Dadurch hat der Zuschauer die ungewollte Chance, in manch einer Szene mehr Details wahrzunehmen, was jedoch negative Folgen hat, denn dadurch fallen die Schwächen des Films stärker auf. Zum Beispiel, dass die vielen netten Ideen in den Kämpfen nur auf Kosten jeglicher Logik möglich sind und diese quasi mehr aus einzelnen Einstellungen bestehen als aus einer schönen, fließenden Choreografie. Oder das die Fähigkeiten der einzelnen Figuren stark situationsabhängig sind und sich stets gerade so verändern, wie es die Handlung braucht.

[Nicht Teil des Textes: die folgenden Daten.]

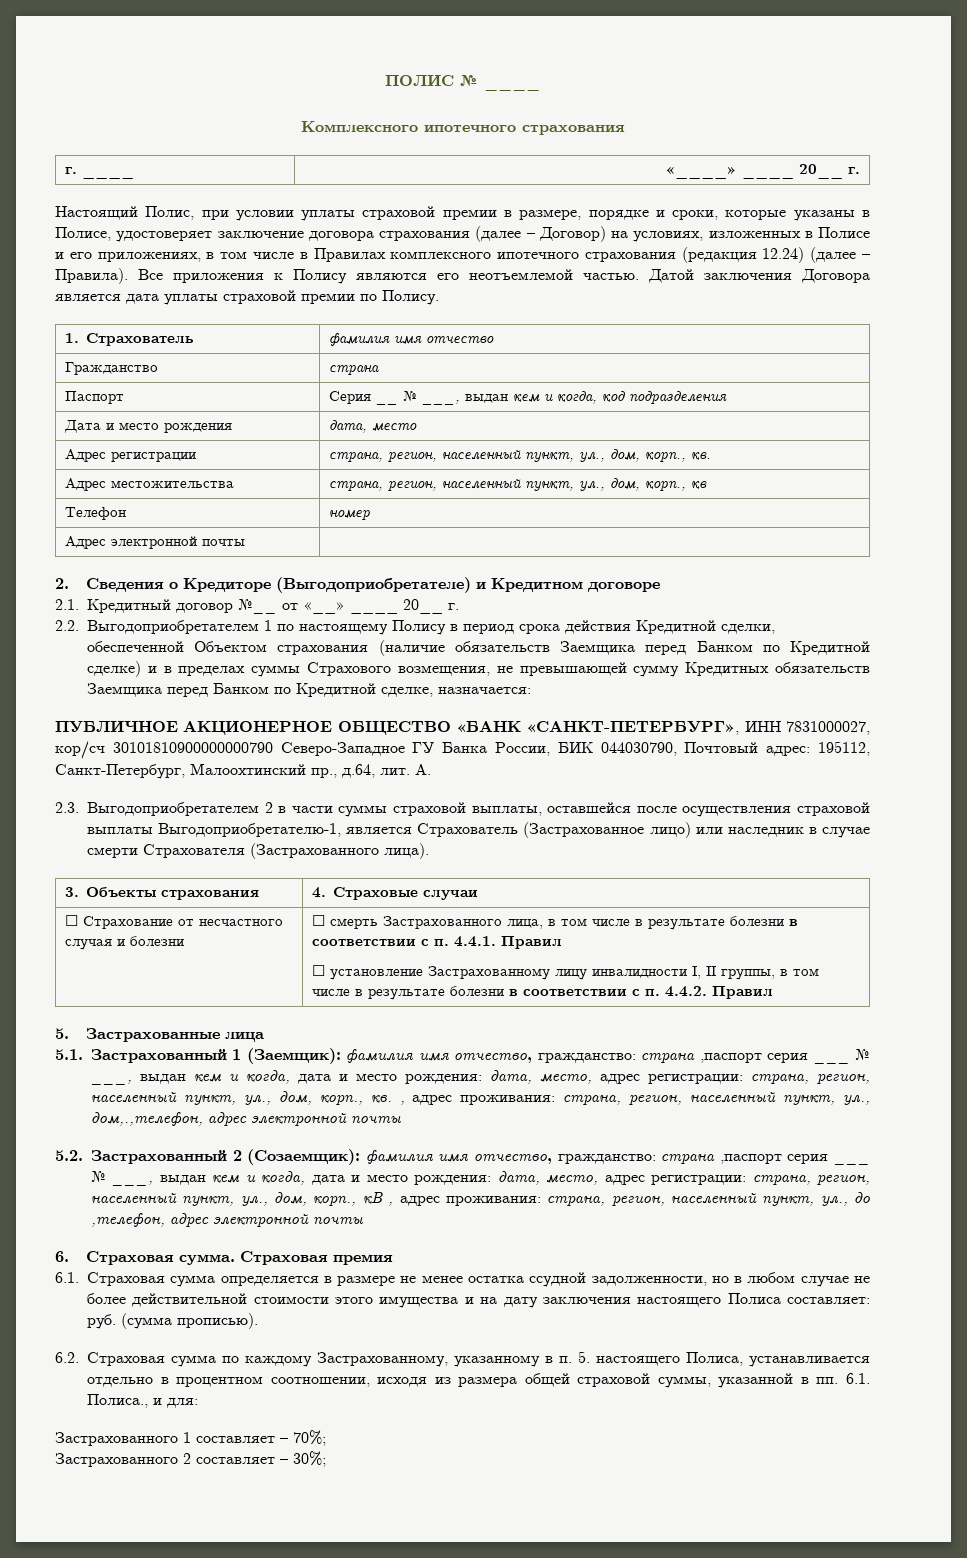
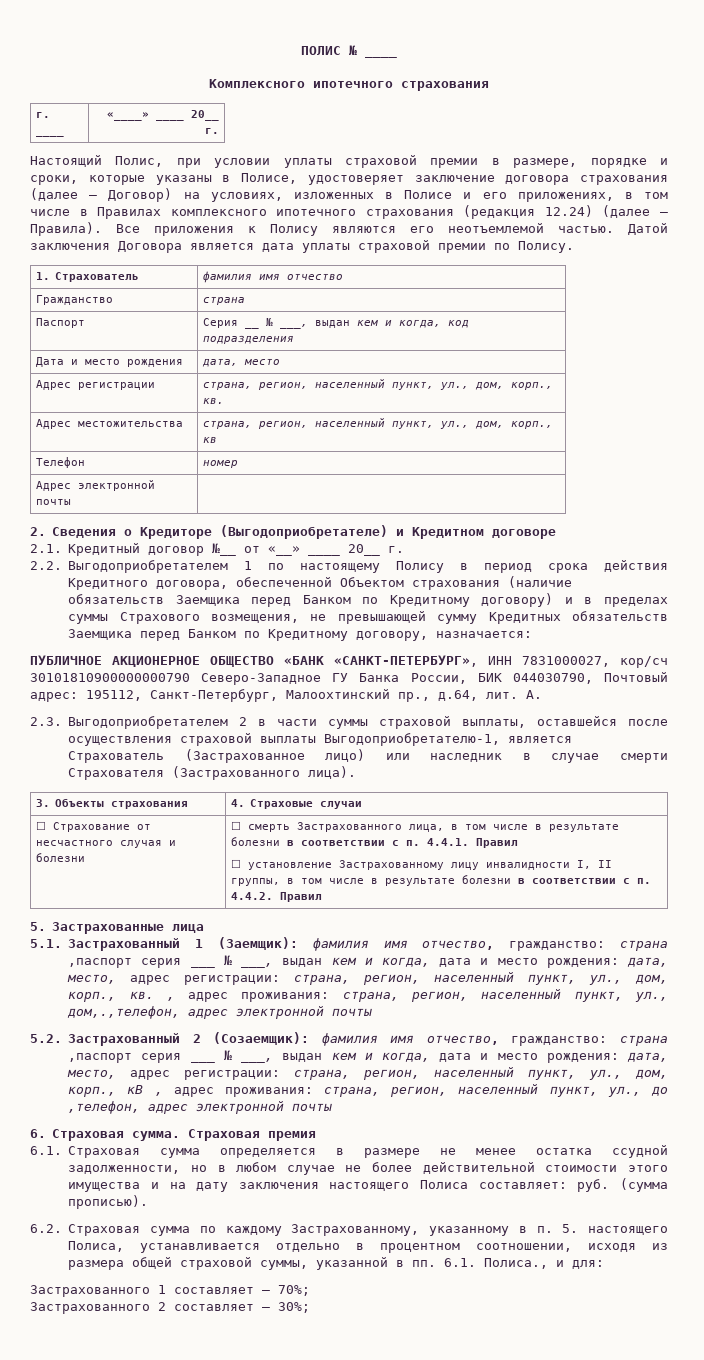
- 2.2. Выгодоприобретателем 1 по настоящему Полису в период срока действия Кредитной сделки, обеспеченной Объектом страхования (наличие обязательств Заемщика перед Банком по Кредитной сделке) и в пределах суммы Страхового возмещения, не превышающей сумму Кредитных обязательств Заемщика перед Банком по Кредитной сделке, назначается:
+ 2.2. Выгодоприобретателем 1 по настоящему Полису в период срока действия Кредитного договора, обеспеченной Объектом страхования (наличие обязательств Заемщика перед Банком по Кредитному договору) и в пределах суммы Страхового возмещения, не превышающей сумму Кредитных обязательств Заемщика перед Банком по Кредитному договору, назначается:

Im Finale versucht „Birds of Prey“ dann wieder zu alter Stärke zurückzufinden, doch an das Niveau der ersten Hälfte kommt die US-amerikanische Produktion nicht mehr heran. Die letzte Konfrontation mit dem Antagonisten hat zwar, psychologisch betrachtet, eine gewisse, bedeutungsschwangere Tiefe, ist abseits davon jedoch schlichtweg langweilig. Ironisch, wenn man bedenkt, dass der Endkampf in „Suicide Squad“ vielen noch zu übertrieben war …

Fazit

Wenn ein Film zu Beginn schwächelt, mit fortschreitender Handlung aber immer stärker wird, hat dies den Vorteil, dass sich die meisten Zuschauer nach Verlassen des Kinos eher an ein durchgehend solides Werk erinnern. Im Fall von „Birds of Prey“ ist es jedoch genau andersrum. Die Macher verschießen all ihre guten Ideen bereits in der ersten Hälfte wie ein Feuerwerk und versuchen in der Zweiten erfolglos, der Geschichte und ihren Figuren etwas mehr Tiefe zu verleihen. Das Ergebnis ist ein Streifen, der anfangs auf Grund seines immensen Einfallsreichtums begeistert und später von ähnlichen Produktionen dieses Genres kaum noch zu unterscheiden ist.